Problem statement - Skip every picture, and copy exactly the lines from the one containing "manipulação de graus." to the end of the data.

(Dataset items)
※

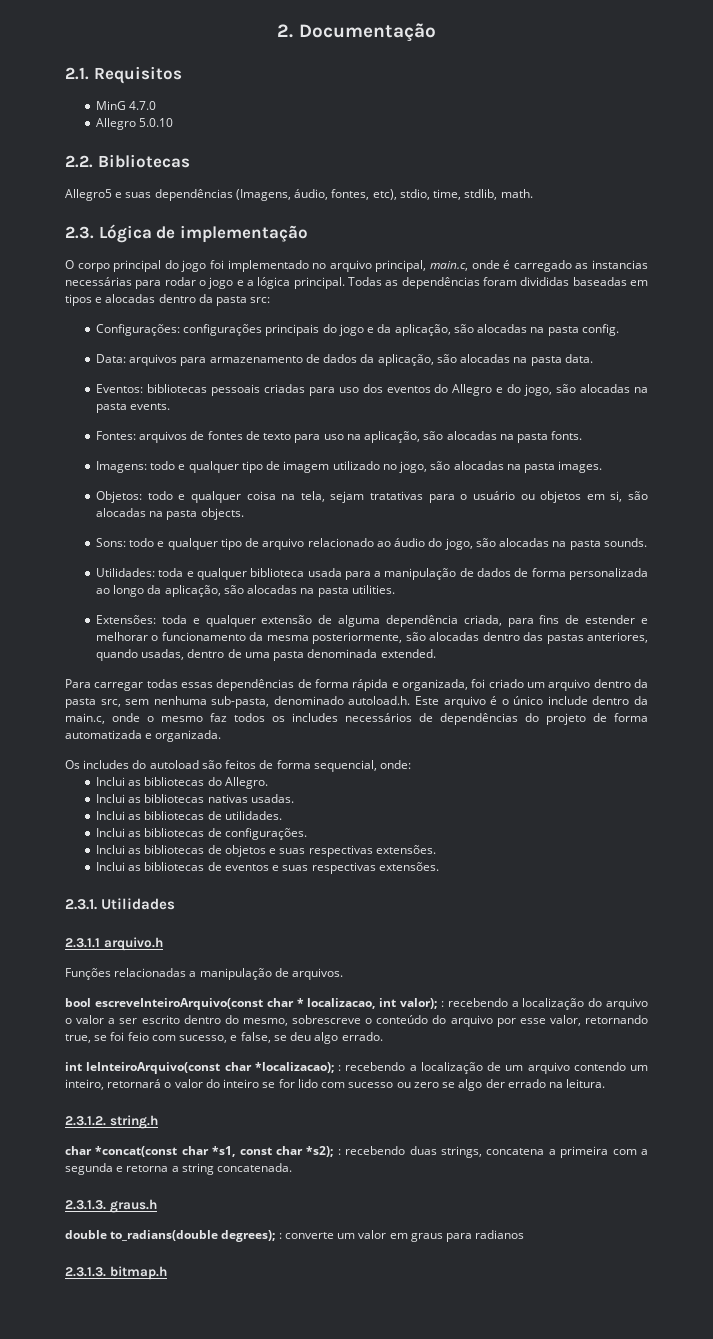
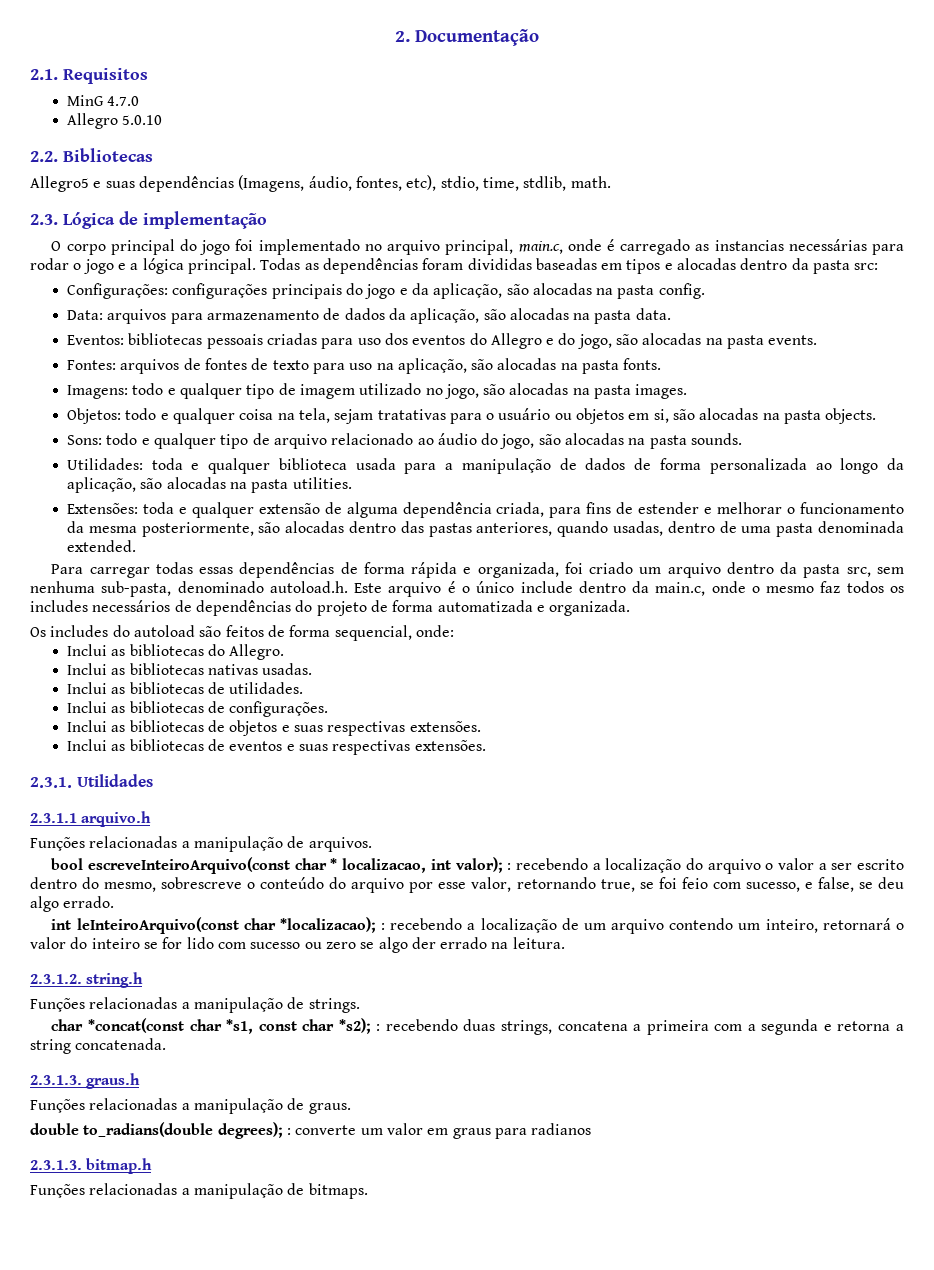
+ Funções relacionadas a manipulação de strings.
+ Funções relacionadas a manipulação de graus.
+ Funções relacionadas a manipulação de bitmaps.

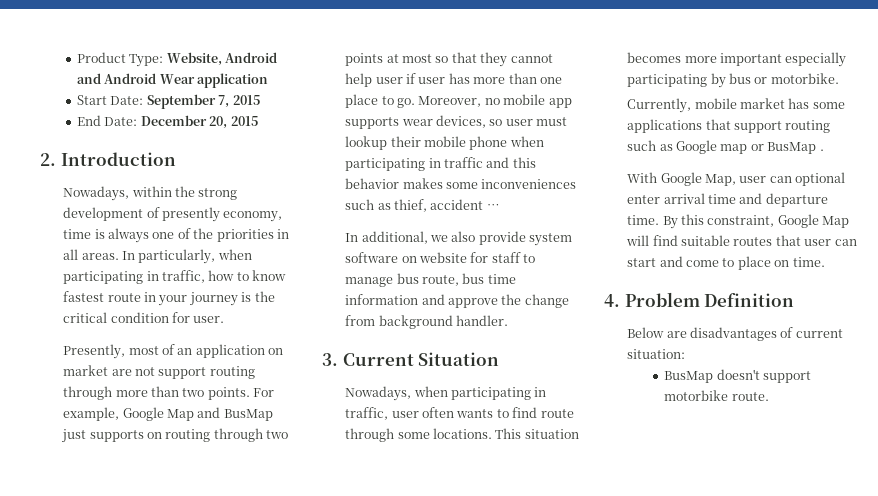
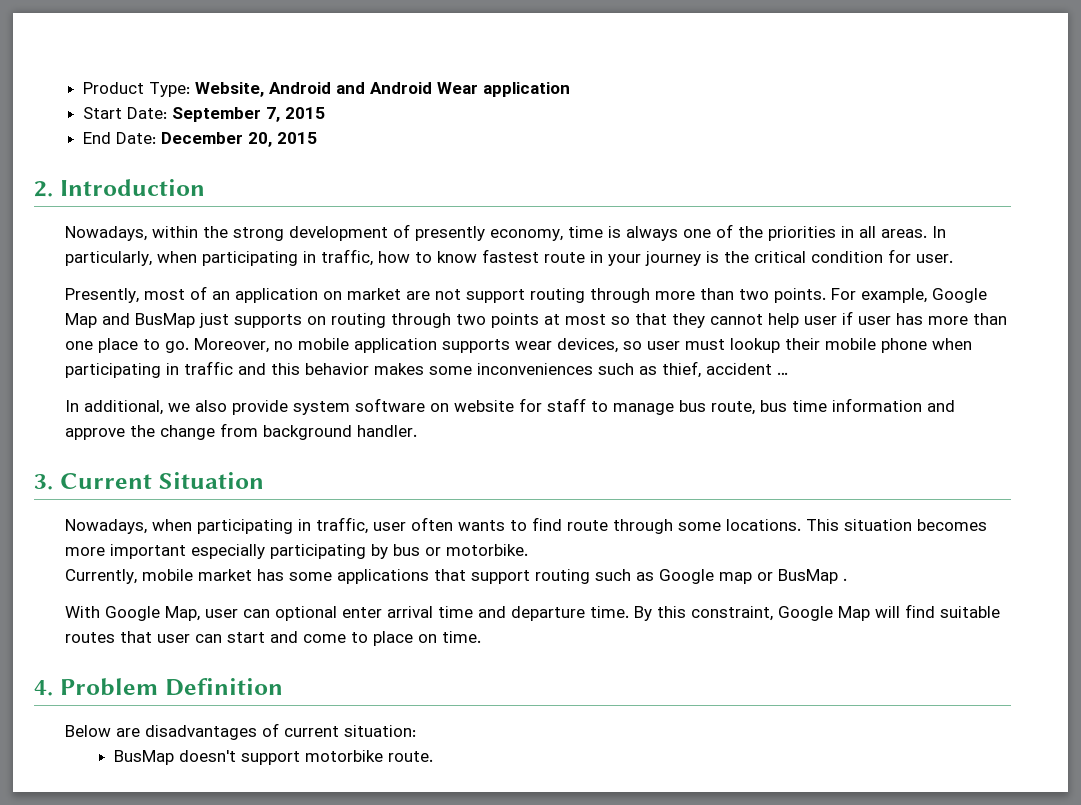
- Moreover, no mobile app supports wear devices, so user must lookup their mobile phone when participating in traffic and this behavior makes some inconveniences such as thief, accident …
+ Moreover, no mobile application supports wear devices, so user must lookup their mobile phone when participating in traffic and this behavior makes some inconveniences such as thief, accident …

※

Exercise result -
+ Funções relacionadas a manipulação de graus.
+ Funções relacionadas a manipulação de bitmaps.

- Moreover, no mobile app supports wear devices, so user must lookup their mobile phone when participating in traffic and this behavior makes some inconveniences such as thief, accident …
+ Moreover, no mobile application supports wear devices, so user must lookup their mobile phone when participating in traffic and this behavior makes some inconveniences such as thief, accident …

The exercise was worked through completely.